A mesure que ses réflexions se consolidaient, la joie, la crainte et la tendresse se réunissaient dans son cœur; elle se penchait à la fenêtre pour entendre des sons qui confirmassent ou détruisissent son espérance. Jamais devant elle Valancourt n'avait chanté; mais la voix et l'instrument cessèrent bientôt de se faire entendre. Elle considéra un moment si elle risquerait de parler. Ne voulant pas, si c'était Valancourt, faire l'imprudence de le nommer; trop intéressée néanmoins pour négliger l'occasion de s'éclaircir, elle cria de sa fenêtre: Est-ce une chanson de Gascogne? Inquiète, attentive, elle attend une réponse, elle n'entend rien. Le silence continua de régner: son impatience augmenta avec ses inquiétudes, elle répéta la question; mais elle n'entendit d'autre bruit que les sifflements de l'air à travers les créneaux qui s'avançaient au-dessus d'elle, elle s'efforça de se consoler, en se persuadant que l'étranger, quel qu'il fût, s'était trop éloigné avant qu'elle lui parlât. Si Valancourt eût entendu et reconnu sa voix, il était sûr qu'il aurait répondu.

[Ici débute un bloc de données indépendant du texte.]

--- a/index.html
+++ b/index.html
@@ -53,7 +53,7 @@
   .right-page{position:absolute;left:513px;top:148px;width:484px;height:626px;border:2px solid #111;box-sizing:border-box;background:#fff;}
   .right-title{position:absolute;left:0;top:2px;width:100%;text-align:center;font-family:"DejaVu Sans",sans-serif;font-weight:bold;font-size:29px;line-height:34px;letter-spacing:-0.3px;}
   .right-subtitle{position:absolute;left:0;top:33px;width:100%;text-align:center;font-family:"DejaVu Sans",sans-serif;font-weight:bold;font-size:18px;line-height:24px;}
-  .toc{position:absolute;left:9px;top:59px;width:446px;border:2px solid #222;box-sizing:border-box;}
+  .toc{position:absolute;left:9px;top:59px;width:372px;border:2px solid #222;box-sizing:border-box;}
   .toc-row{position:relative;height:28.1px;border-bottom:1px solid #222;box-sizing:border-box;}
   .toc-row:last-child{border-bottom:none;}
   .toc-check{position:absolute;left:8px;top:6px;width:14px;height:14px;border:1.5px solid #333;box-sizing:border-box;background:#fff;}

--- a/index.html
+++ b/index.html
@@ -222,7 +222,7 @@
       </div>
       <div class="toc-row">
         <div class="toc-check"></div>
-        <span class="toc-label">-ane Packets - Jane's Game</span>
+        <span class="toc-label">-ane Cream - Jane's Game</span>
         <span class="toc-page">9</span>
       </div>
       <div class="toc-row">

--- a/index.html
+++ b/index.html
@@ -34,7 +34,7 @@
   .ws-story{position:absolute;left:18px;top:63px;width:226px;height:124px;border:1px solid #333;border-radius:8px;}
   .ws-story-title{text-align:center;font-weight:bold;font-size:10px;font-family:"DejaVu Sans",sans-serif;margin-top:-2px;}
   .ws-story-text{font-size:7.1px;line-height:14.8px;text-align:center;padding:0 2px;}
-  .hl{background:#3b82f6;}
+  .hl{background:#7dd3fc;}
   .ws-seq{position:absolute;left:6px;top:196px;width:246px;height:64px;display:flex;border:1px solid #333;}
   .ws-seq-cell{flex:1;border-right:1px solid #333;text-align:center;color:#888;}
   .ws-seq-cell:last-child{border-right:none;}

Elle resta à la fenêtre, toujours prête à écouter, jusqu'au moment où l'air se rafraîchit, et où la plus haute montagne se colora des premières teintes de l'aurore. Emilie fatiguée retourna à son lit; elle ne put y trouver le sommeil: la joie, la tendresse, le doute, l'appréhension, l'avaient occupée toute la nuit. Elle se relevait souvent, ouvrait sa fenêtre, écoutait; et après avoir vivement traversé la chambre, elle retournait tristement à son chevet. Jamais heures ne lui parurent si longues que celles de cette nuit fatigante: elle espérait voir revenir Annette, et recevoir d'elle une certitude quelconque, qui mît un terme à ses tourments actuels.